You can also include strings:

    template:
    inc: <%include_string foo %>

    code:
    $htc->param(
        foo => 'included=<%= bar%>',
        bar => 'real',
    );

    output:
    inc: included=real

Note that included strings are not cached and cannot include files
or strings themselves.

  
=head2 EXTENDED VARIABLE ACCESS

With HTC, you have more control over how you access your template
parameters. An example:

  my %hash = (
    SELF => '/path/to/script.pl',
    LANGUAGE => 'de',
    BAND => 'Bauhaus',
    ALBUMS => [
    {
      NAME => 'Mask',
      SONGS => [ { NAME => 'Hair of the Dog' }, ... ],
    },
    ],
    INFO => {
      BIOGRAPHY => '...',
      LINK => '...'
    },
    NAME => "Cool script",
  );

Now in the TMPL_LOOP C<ALBUMS> you would like to access the path to
your script, stored in $hash{SELF}. in HTML::Template you have to set
the option C<global_vars>, so you can access C<$hash{SELF}> from
everywhere. Unfortunately, now C<NAME> is also global, which might not
a problem in this simple example, but in a more complicated template
this is impossible. With HTC, you wouldn't use C<global_vars> here, but
you can say:

  <TMPL_VAR .SELF>

to access the root element, and you could even say C<.INFO.BIOGRAPHY>
or C<ALBUMS[0].SONGS[0].NAME> (the latter has changed since version 0.79)

=head2 RENDERING OBJECTS

This is still in development, so I might change the API here.

Additionally to feeding a simple hash to HTC, you can feed it objects.
To do method calls you can also use '.' in the template.

  my $htc = HTML::Template::Compiled->new(
    ...
  );

  $htc->param(
    VAR => "blah",
    OBJECT => bless({...}, "Your::Class"),
  );

  <TMPL_VAR NAME="OBJECT.fullname">
  <TMPL_WITH OBJECT>
  Name: <TMPL_VAR fullname>
  </TMPL_WITH>

C<fullname> will call the fullname method of your Your::Class object.

It's recommended to just use the default . value for methods and dereferencing.

I might stop supporting that you can set the values for method calls by setting
an option. Ideally I would like to have that behaviour changed only by inheriting.

=head2 RUNNING PERL WITH TMPL_PERL

Yes, templating systems are for separating code and templates. But
as it turned out to be implemented much easier than expressions i
decided to implement it. But expressions are also available with the option
C<use_expressions>.

Note: If you have templates that can be edited by untrustworthy persons then
you don't want them to include perl code.

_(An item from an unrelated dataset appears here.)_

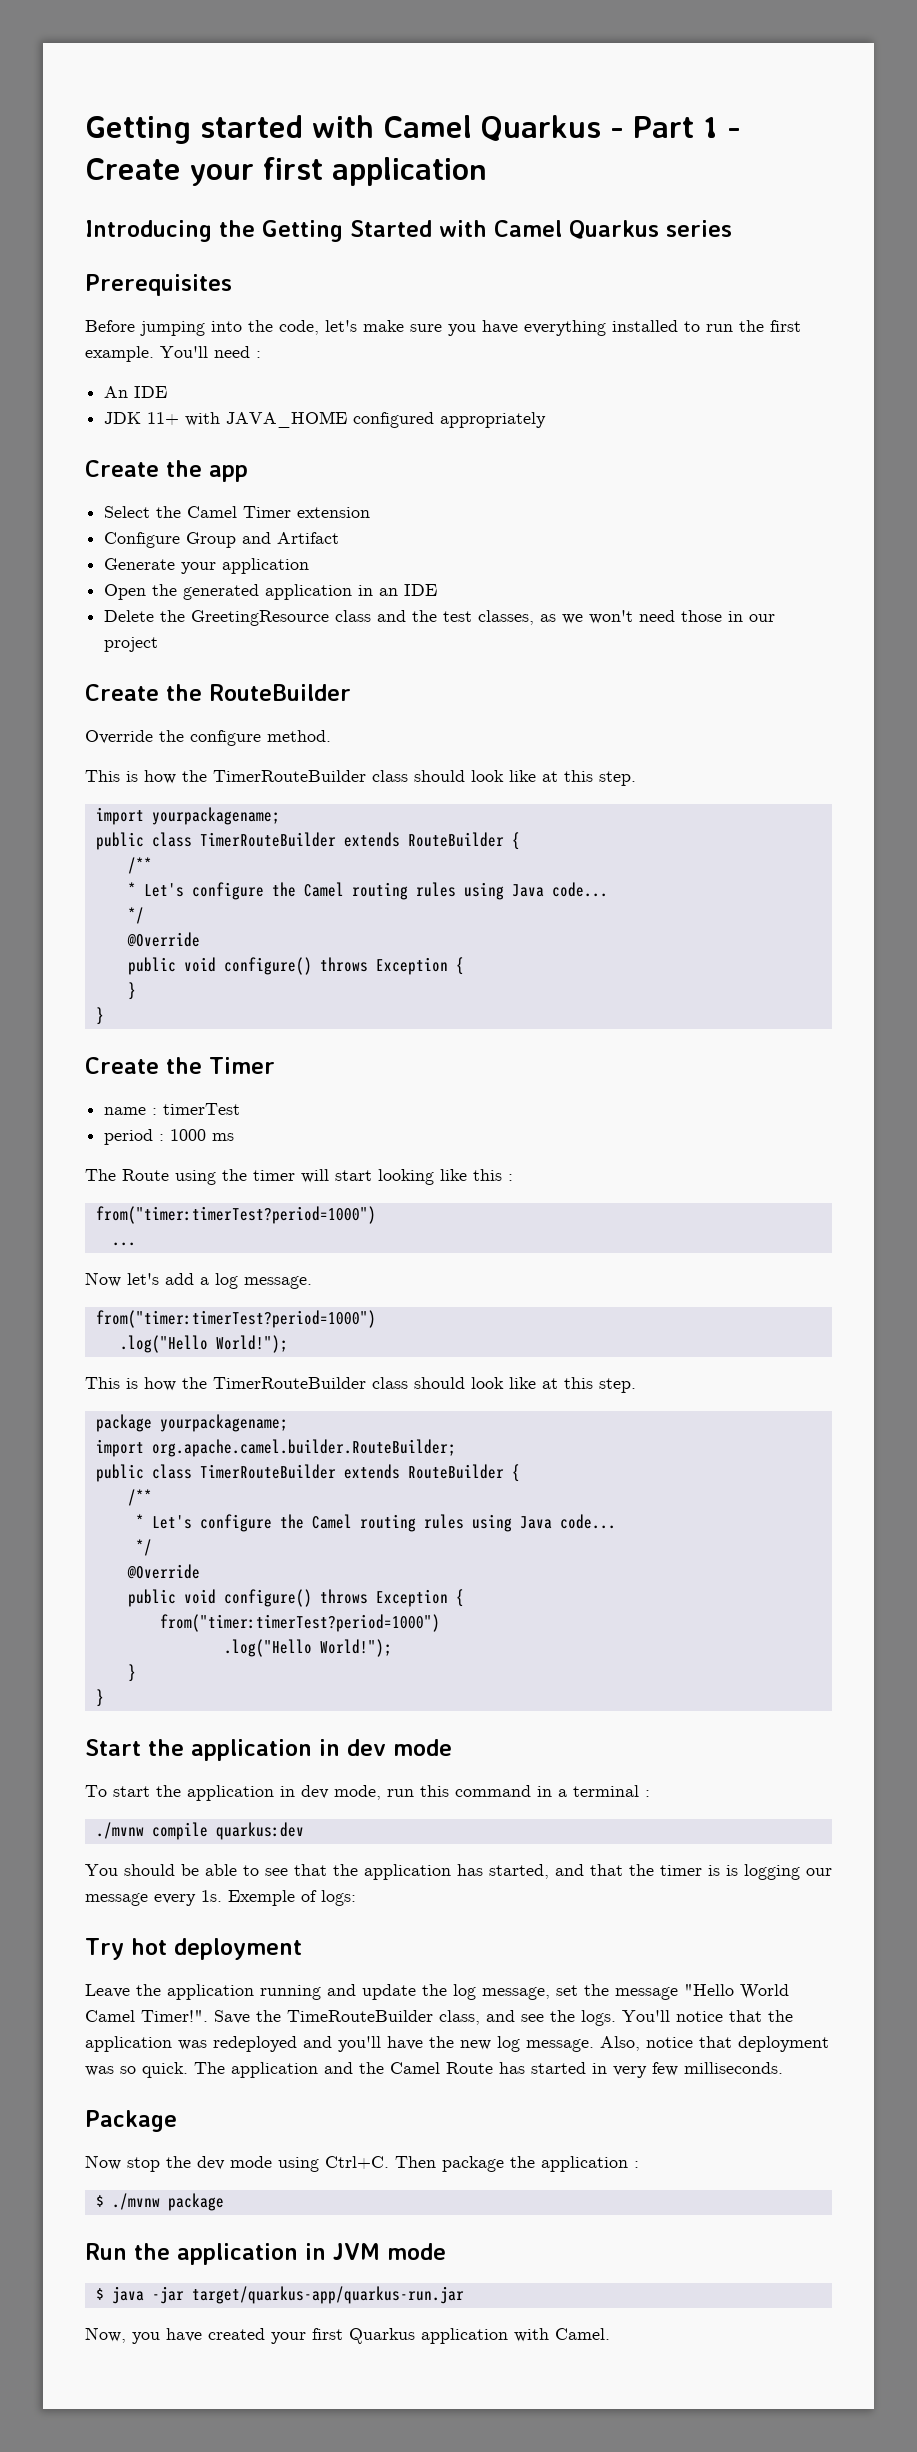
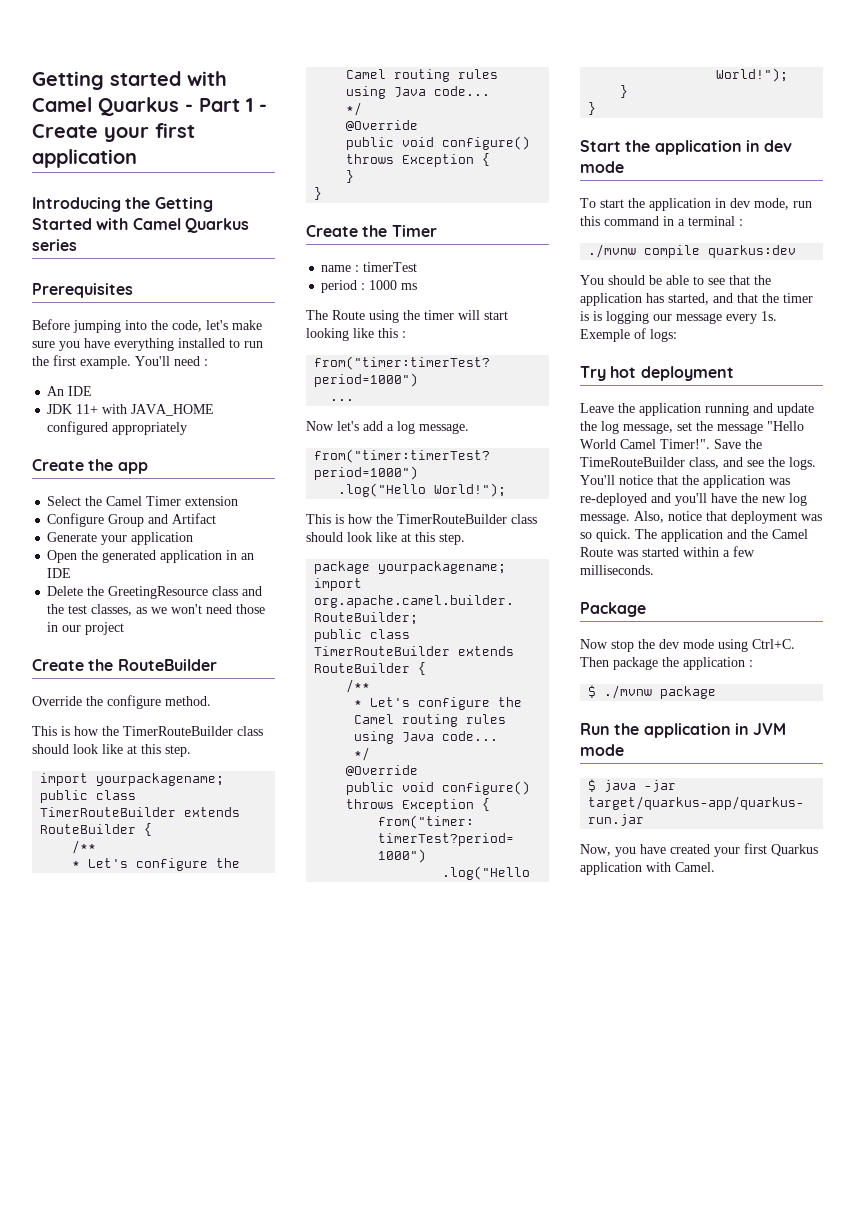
[213,2036,297,2052] redeployed -> [580,493,647,506] re-deployed
[499,2062,647,2078] has started in very -> [617,547,730,557] was started within a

So, how do you use the perl-tag? First, you have to set the option
C<use_perl> to C<1> when creating a template object.

Important note: don't use C<print> in the included code. Usually the
template code is concatenated and returned to your perl script.
To 'print' something out use

    __OUT__ 2**3;

This will be turned into something like

    $OUT .= 2**3;
    # or
    print $fh 2**3;

Important note 2: HTC does not parse Perl. if you use the
classic tag-delimiters like this:

    <tmpl_perl if (__CURRENT__->count > 42) { >

this will not work as it might seem. Use other delimiters
instead:

    <%perl if (__CURRENT__->count > 42) { %>

Example:

    <tmpl_loop list>
    <tmpl_perl unless (__INDEX__ % 3) { >
      </tr><tr>
    <tmpl_perl } >
    </tmpl_loop list>

    # takes the current position of the parameter
    # hash, key 'foo' and multiplies it with 3
    <%perl __OUT__ __CURRENT__->{foo} * 3; %>

List of special keywords inside a perl-tag:

=over 4

=item __OUT__

Is turned into C<$OUT .=> or C<print $fh>

=item __HTC__

Is turned into the variable containing the current template object.

=item __CURRENT__

Turned into the variable containing the current position
in the parameter hash.

=item __ROOT__

Turned into the variable containig the parameter hash.

=item __INDEX__

Turned into the current index of a loop (starting with 0).

=back

=head2 INHERITANCE

It's possible since version 0.69 to inherit from HTML::Template::Compiled.
It's just not documented, and internal method names might change in
the near future. I'll try to fix the API and document which methods
you can inherit.

=head3 METHODS TO INHERIT

=over 4

=item method_call

Default is C<sub method_call { '.' }>

=item deref

Default is C<sub deref { '.' }>

=item formatter_path

Deprecated, see L<HTML::Template::Compiled::Formatter> please.

=item compile_early

Define if every included file should be checked and parsed at compile time
of the including template or later when it is really used.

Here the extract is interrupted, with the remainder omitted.